BEGIN Task material

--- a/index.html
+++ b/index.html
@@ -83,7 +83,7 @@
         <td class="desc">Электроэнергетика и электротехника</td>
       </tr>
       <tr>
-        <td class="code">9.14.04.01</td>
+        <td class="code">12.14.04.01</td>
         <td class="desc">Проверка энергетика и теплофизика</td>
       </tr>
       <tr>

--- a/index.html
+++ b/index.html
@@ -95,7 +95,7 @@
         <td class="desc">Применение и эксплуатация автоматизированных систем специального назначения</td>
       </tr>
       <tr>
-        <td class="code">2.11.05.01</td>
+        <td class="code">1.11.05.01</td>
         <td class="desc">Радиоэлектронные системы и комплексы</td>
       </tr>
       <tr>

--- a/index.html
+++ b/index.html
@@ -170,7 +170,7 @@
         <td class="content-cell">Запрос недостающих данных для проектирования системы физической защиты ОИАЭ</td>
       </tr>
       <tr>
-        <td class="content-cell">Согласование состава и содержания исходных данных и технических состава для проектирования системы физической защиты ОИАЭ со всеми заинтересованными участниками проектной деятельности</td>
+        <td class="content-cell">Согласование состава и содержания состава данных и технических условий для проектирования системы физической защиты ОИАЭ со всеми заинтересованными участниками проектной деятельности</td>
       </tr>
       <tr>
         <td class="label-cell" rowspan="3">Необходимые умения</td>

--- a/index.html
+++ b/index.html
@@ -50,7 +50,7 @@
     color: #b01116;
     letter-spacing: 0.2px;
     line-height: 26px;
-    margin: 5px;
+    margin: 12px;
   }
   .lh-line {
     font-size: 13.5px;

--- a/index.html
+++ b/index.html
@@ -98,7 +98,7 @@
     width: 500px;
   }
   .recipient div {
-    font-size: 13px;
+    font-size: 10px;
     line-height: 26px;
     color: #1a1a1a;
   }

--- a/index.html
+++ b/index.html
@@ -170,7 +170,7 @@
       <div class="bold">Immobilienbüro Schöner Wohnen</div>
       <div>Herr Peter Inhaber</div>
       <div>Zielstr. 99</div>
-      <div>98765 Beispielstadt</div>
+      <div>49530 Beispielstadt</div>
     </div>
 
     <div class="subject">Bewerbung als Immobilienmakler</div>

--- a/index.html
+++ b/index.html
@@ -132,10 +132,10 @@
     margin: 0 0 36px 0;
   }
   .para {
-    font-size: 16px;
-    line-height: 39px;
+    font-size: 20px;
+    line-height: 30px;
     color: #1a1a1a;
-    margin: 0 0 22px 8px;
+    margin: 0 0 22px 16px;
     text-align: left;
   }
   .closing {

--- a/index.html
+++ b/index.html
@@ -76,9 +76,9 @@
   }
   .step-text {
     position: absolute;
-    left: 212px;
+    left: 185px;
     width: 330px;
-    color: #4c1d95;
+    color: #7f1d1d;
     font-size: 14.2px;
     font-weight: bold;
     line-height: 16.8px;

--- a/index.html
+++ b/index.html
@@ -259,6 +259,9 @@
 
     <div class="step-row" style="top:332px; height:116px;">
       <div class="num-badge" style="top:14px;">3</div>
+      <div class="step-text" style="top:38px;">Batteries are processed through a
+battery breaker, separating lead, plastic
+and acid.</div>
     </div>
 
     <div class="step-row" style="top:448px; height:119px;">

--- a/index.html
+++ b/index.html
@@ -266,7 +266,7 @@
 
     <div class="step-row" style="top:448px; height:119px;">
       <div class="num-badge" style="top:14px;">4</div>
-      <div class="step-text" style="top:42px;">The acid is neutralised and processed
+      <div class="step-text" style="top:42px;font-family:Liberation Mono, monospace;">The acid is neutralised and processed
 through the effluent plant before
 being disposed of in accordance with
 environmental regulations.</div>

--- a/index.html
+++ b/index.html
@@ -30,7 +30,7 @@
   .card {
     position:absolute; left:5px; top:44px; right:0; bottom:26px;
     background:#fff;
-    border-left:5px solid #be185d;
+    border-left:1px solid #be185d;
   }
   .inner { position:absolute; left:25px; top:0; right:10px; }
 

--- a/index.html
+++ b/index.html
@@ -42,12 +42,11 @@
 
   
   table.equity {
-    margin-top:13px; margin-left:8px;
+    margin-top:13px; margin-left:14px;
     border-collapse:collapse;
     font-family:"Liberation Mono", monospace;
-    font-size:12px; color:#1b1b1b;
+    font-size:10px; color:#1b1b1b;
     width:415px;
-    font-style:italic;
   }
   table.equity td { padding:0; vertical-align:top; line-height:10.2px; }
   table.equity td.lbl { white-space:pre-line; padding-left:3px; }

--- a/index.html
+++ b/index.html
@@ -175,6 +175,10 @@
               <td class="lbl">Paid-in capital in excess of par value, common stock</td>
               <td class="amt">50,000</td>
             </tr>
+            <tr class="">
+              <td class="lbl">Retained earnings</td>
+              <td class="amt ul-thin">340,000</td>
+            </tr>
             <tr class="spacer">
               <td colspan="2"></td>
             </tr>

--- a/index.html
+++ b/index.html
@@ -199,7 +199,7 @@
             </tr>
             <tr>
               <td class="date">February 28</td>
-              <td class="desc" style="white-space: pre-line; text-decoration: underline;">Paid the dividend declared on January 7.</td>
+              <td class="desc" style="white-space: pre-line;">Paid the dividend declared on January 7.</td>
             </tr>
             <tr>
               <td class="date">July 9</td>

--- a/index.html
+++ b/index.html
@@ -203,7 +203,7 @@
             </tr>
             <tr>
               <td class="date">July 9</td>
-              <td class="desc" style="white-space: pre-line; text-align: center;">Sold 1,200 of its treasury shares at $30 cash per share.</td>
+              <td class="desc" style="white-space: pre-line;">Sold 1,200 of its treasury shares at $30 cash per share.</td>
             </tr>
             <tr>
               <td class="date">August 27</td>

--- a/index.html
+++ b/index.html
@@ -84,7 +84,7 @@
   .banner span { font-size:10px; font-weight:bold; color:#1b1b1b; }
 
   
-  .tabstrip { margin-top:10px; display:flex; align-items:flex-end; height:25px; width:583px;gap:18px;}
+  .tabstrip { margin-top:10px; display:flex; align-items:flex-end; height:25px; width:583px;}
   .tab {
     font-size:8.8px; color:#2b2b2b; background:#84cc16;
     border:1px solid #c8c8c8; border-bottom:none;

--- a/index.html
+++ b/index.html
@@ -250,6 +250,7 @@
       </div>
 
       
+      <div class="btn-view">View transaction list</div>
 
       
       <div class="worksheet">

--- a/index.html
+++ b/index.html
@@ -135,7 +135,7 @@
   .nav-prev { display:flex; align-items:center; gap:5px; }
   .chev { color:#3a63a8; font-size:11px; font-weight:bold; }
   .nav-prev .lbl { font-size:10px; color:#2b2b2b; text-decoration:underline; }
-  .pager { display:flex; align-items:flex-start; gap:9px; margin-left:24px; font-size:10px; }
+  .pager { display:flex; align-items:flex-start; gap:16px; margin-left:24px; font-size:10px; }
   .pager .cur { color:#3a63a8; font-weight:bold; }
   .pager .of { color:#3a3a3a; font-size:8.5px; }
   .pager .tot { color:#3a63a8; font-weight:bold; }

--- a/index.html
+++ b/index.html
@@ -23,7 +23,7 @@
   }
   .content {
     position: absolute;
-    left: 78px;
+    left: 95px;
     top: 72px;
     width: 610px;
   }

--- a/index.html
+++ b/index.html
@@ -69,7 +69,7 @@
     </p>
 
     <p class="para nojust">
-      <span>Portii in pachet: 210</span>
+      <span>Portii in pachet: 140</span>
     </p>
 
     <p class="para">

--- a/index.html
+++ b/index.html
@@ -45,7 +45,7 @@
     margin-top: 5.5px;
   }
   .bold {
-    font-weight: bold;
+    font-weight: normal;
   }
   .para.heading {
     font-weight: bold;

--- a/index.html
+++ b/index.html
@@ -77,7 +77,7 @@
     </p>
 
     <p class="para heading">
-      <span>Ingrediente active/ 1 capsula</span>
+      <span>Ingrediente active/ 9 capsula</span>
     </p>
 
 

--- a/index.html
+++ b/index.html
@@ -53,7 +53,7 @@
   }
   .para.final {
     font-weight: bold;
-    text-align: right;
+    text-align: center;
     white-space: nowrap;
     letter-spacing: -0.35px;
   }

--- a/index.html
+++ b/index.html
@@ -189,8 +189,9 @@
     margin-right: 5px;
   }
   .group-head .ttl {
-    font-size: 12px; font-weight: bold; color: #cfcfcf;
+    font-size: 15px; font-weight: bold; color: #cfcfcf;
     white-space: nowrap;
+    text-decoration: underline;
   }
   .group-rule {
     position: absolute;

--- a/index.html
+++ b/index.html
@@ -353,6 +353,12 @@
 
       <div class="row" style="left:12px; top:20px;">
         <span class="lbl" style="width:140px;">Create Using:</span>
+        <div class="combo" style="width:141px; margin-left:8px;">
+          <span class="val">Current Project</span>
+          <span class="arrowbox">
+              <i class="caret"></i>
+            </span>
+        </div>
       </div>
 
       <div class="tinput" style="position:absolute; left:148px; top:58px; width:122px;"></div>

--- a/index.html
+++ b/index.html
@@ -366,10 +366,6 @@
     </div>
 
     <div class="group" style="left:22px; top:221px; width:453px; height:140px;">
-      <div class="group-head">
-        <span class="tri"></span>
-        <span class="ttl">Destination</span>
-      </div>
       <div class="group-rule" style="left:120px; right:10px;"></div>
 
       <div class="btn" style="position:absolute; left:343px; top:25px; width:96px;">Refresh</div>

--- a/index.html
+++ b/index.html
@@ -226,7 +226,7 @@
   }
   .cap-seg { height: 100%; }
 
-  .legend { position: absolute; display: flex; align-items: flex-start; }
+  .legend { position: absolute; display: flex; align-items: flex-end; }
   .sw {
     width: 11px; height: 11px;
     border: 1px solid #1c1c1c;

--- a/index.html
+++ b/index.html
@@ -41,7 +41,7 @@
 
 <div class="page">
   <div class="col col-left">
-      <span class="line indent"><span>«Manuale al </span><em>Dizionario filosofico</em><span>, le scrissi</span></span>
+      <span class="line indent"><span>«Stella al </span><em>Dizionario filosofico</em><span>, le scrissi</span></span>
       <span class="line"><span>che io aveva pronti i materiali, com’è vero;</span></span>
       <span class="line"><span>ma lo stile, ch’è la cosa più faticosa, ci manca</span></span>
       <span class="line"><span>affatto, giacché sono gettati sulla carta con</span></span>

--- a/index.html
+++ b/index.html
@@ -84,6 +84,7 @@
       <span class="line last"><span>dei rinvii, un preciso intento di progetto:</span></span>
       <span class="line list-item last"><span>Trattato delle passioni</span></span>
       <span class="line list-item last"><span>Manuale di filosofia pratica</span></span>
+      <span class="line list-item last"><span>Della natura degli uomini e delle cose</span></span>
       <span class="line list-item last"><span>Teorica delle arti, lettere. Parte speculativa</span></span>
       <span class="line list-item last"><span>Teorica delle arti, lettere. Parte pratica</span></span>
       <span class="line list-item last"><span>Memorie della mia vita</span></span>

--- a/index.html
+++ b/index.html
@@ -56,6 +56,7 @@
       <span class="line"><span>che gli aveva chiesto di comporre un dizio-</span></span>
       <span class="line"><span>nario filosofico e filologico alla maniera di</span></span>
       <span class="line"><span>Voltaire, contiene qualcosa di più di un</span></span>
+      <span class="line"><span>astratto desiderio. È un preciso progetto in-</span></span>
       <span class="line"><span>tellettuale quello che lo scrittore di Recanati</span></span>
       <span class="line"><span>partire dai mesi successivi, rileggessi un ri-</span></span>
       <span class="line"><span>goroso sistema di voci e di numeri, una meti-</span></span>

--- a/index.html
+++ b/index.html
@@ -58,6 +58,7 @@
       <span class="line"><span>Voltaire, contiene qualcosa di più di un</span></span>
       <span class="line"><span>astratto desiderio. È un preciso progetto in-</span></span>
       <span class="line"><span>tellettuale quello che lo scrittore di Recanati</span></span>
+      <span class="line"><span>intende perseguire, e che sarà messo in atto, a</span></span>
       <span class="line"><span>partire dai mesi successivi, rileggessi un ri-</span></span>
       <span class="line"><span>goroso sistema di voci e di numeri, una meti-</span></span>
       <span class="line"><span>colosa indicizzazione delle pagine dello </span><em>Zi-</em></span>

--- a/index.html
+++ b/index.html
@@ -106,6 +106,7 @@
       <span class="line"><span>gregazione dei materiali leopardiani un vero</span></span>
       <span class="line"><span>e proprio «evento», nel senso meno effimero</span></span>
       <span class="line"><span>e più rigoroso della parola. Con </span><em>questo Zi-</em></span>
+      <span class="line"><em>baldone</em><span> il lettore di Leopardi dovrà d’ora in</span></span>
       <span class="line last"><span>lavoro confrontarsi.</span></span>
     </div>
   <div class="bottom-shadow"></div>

END Task material

| Prompt |
Set down, exactly as they appear, the lines above from the first one to the line that holds "-95,7 +95,7 @@", both included, please, and no others.

| Reply to the exercise |
--- a/index.html
+++ b/index.html
@@ -83,7 +83,7 @@
         <td class="desc">Электроэнергетика и электротехника</td>
       </tr>
       <tr>
-        <td class="code">9.14.04.01</td>
+        <td class="code">12.14.04.01</td>
         <td class="desc">Проверка энергетика и теплофизика</td>
       </tr>
       <tr>

--- a/index.html
+++ b/index.html
@@ -95,7 +95,7 @@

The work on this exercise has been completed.